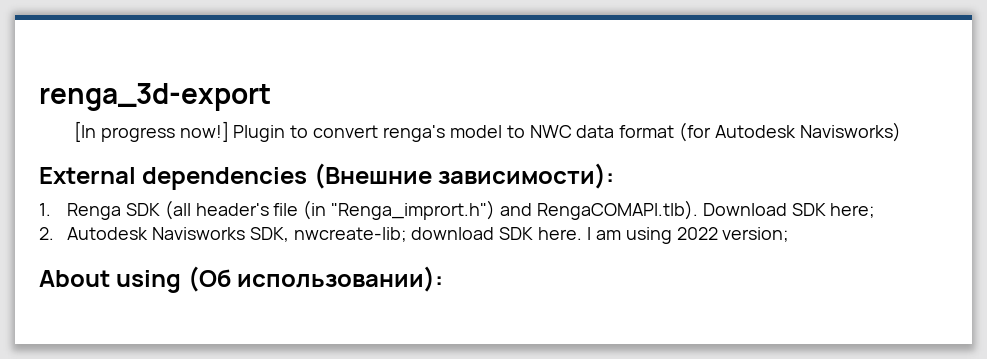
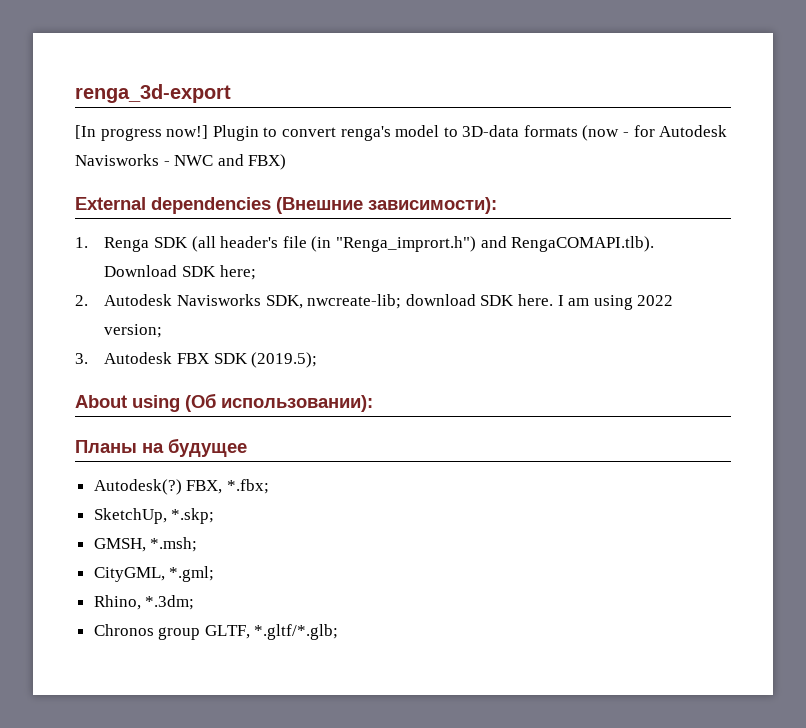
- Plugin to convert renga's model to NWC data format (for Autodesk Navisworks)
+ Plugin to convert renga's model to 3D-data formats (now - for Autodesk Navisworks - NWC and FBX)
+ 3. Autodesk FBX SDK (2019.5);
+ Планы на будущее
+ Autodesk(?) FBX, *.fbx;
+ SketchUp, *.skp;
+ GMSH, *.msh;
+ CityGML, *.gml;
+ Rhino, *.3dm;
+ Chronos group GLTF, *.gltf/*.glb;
* * *
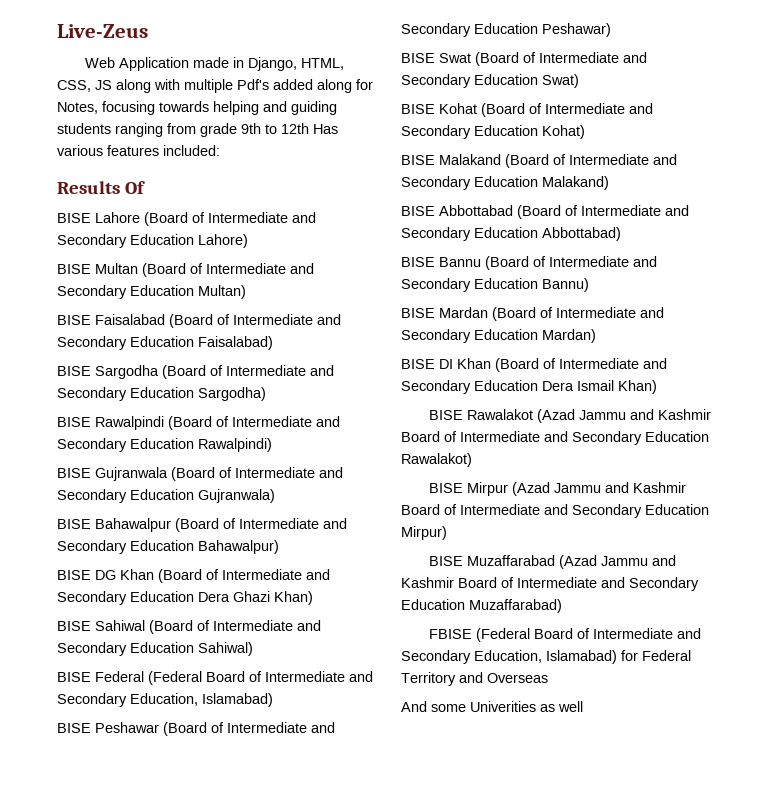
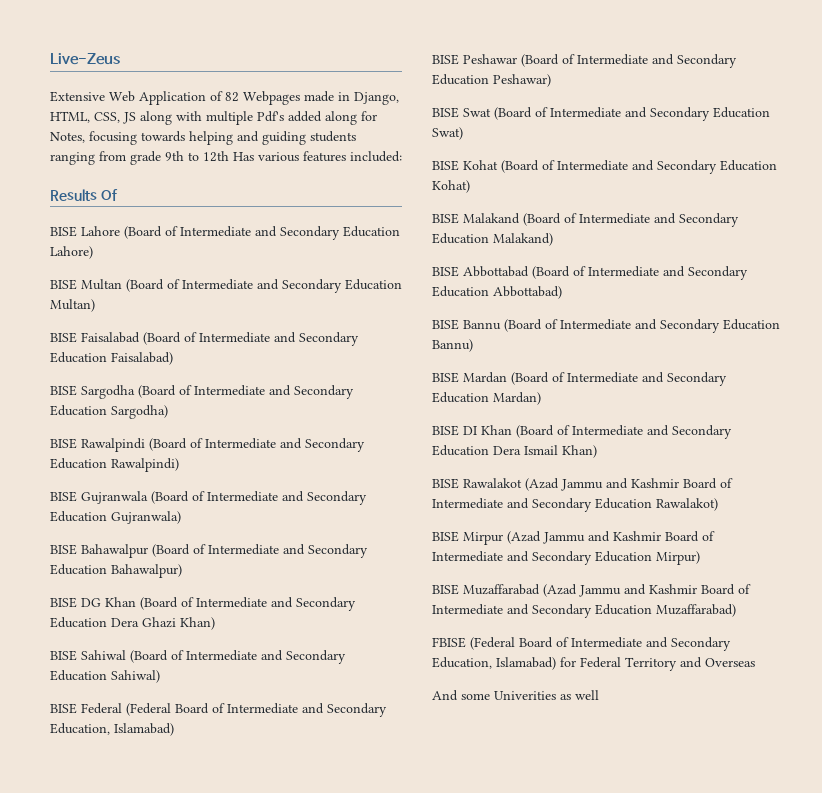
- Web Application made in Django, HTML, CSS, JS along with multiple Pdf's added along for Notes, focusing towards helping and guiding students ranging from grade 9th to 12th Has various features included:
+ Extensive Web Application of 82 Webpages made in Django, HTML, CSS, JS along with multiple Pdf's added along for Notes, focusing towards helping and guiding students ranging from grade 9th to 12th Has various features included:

** PROBLEM TO SOLVE **
The lines in the records above that include the word "from" must be copied out.

** COMPLETED EXERCISE **
- Web Application made in Django, HTML, CSS, JS along with multiple Pdf's added along for Notes, focusing towards helping and guiding students ranging from grade 9th to 12th Has various features included:
+ Extensive Web Application of 82 Webpages made in Django, HTML, CSS, JS along with multiple Pdf's added along for Notes, focusing towards helping and guiding students ranging from grade 9th to 12th Has various features included:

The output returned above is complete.